Available data:
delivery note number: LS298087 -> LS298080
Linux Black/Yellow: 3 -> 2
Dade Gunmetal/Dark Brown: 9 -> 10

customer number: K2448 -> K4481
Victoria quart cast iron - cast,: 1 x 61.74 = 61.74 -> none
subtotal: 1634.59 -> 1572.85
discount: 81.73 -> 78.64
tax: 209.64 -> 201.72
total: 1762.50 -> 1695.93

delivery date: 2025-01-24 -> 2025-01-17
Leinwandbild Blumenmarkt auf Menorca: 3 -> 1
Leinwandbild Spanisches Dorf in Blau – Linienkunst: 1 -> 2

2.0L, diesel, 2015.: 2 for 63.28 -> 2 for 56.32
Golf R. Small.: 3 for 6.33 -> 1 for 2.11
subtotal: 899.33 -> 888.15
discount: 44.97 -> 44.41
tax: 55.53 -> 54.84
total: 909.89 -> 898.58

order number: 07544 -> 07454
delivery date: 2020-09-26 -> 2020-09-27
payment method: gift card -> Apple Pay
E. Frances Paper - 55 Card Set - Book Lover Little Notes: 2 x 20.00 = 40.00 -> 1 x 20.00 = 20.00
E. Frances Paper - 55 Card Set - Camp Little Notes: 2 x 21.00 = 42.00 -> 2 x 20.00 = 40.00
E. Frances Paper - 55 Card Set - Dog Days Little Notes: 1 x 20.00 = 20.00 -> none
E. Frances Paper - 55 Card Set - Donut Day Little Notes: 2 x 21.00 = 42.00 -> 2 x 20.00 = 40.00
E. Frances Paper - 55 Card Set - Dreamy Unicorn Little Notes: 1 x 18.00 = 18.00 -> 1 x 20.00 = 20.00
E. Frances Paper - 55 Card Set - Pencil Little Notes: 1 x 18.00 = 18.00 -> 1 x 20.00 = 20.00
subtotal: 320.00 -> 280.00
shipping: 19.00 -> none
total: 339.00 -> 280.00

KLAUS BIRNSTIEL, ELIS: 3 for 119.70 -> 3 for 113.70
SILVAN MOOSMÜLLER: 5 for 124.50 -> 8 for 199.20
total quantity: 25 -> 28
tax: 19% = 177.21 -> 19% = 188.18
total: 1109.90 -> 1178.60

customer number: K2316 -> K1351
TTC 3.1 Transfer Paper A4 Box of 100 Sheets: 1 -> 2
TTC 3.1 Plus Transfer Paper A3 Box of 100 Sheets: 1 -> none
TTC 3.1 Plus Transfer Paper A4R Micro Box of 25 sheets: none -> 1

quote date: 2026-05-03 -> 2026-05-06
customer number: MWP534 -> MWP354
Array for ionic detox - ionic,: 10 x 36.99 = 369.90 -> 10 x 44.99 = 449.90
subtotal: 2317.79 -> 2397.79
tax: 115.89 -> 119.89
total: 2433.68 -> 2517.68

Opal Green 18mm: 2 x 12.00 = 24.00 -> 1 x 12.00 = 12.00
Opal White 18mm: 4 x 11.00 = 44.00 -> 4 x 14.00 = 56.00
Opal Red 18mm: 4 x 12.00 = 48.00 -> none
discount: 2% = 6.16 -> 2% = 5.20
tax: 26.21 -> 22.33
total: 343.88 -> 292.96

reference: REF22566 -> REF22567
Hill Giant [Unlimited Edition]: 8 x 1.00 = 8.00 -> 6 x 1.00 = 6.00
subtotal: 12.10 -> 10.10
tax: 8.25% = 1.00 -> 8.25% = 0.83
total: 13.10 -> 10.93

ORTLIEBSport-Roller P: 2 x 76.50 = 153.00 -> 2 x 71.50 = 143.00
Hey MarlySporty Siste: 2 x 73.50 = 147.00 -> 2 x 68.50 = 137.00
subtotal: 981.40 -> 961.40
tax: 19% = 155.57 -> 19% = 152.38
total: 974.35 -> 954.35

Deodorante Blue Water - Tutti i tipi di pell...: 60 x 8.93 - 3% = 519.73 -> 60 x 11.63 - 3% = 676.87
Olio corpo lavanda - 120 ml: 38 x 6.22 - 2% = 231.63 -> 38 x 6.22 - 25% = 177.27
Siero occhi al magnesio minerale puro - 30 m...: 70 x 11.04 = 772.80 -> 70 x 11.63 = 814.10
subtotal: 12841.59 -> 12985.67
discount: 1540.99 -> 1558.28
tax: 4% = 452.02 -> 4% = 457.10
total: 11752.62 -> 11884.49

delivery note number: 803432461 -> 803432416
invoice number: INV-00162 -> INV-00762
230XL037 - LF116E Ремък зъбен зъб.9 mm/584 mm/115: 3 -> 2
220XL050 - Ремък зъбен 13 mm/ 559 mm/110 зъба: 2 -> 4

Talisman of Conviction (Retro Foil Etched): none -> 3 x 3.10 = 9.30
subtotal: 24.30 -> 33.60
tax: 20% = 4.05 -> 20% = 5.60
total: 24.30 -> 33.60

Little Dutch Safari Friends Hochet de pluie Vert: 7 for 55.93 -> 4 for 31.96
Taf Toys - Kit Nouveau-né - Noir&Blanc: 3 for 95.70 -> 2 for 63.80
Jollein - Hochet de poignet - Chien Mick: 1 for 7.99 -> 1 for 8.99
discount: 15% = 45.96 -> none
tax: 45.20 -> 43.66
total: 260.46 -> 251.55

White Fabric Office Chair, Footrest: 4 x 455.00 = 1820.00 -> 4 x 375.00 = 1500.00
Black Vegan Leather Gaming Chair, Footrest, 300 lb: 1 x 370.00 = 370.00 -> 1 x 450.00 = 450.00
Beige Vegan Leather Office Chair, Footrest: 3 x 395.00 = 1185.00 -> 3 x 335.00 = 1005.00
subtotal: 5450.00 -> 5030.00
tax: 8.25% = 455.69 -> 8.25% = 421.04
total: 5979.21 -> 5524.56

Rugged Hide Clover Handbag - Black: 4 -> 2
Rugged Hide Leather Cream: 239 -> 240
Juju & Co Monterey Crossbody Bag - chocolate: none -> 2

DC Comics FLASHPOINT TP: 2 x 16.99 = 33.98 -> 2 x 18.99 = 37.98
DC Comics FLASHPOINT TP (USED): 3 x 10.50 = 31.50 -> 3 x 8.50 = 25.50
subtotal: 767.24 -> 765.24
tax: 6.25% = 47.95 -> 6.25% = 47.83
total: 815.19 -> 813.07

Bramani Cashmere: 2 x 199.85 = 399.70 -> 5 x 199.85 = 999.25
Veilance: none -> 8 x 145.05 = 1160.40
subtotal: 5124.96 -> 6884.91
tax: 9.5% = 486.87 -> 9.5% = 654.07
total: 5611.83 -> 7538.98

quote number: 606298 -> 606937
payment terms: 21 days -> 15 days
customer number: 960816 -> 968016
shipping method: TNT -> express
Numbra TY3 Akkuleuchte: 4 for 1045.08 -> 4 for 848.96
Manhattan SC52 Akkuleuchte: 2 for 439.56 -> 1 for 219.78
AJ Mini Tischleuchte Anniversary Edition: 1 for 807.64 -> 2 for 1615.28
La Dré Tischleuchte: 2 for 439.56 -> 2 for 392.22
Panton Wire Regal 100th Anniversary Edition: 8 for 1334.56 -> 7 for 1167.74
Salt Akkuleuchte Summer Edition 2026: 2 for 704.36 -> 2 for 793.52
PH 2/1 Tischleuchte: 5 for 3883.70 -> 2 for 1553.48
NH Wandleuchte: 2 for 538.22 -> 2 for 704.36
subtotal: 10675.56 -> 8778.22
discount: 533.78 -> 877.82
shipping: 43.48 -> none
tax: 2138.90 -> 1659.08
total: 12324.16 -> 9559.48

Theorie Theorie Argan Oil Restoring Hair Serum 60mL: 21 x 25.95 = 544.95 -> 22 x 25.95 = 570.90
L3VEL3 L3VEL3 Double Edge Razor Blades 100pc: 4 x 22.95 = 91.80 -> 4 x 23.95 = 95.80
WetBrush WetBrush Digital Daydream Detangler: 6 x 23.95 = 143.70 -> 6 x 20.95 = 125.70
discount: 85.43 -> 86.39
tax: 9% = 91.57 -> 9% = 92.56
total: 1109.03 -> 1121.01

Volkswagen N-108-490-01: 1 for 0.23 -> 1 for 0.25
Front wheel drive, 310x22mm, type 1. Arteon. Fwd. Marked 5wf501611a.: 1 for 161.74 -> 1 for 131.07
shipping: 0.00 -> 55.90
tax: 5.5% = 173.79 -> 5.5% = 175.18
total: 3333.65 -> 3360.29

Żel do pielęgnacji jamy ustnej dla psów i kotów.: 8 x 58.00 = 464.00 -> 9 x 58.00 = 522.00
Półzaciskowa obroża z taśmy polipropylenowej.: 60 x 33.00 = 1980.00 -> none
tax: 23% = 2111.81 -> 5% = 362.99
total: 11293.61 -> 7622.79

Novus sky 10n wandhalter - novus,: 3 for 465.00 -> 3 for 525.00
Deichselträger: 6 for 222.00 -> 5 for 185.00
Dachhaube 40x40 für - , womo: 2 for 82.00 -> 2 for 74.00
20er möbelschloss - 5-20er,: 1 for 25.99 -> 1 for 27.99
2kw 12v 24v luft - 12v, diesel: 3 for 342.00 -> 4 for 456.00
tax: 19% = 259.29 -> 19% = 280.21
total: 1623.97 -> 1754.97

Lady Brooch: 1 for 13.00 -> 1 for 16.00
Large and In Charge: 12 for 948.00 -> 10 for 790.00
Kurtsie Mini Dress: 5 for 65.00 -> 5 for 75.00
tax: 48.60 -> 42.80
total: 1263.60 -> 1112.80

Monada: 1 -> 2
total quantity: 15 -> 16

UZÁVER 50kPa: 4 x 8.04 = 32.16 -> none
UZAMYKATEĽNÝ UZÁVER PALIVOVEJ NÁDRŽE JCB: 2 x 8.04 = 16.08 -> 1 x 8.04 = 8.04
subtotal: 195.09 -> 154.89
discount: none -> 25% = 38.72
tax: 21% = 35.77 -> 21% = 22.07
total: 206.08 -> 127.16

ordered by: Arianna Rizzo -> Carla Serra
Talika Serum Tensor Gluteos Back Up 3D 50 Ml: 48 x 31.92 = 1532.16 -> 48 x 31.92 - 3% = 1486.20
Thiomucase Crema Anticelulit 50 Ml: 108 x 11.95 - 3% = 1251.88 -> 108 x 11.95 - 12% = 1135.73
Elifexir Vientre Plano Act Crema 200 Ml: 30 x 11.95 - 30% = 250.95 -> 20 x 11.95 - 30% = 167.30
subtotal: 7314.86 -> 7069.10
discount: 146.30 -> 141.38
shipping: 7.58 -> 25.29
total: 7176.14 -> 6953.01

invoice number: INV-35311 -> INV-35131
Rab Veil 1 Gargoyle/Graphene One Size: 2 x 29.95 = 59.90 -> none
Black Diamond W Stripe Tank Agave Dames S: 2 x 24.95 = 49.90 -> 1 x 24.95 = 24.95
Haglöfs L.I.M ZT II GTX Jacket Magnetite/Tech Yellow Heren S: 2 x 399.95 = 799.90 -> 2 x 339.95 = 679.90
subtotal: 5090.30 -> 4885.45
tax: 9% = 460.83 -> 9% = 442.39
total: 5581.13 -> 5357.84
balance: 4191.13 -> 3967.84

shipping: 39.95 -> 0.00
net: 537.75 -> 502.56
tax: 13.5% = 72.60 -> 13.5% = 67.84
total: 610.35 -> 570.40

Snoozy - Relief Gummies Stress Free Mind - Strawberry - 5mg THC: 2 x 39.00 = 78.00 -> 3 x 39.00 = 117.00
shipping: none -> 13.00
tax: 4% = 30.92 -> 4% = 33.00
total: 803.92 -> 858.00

Description of the task:
Filter the data above by the word "Mini" and copy every line that matches.

Your solution:
AJ Mini Tischleuchte Anniversary Edition: 1 for 807.64 -> 2 for 1615.28
Kurtsie Mini Dress: 5 for 65.00 -> 5 for 75.00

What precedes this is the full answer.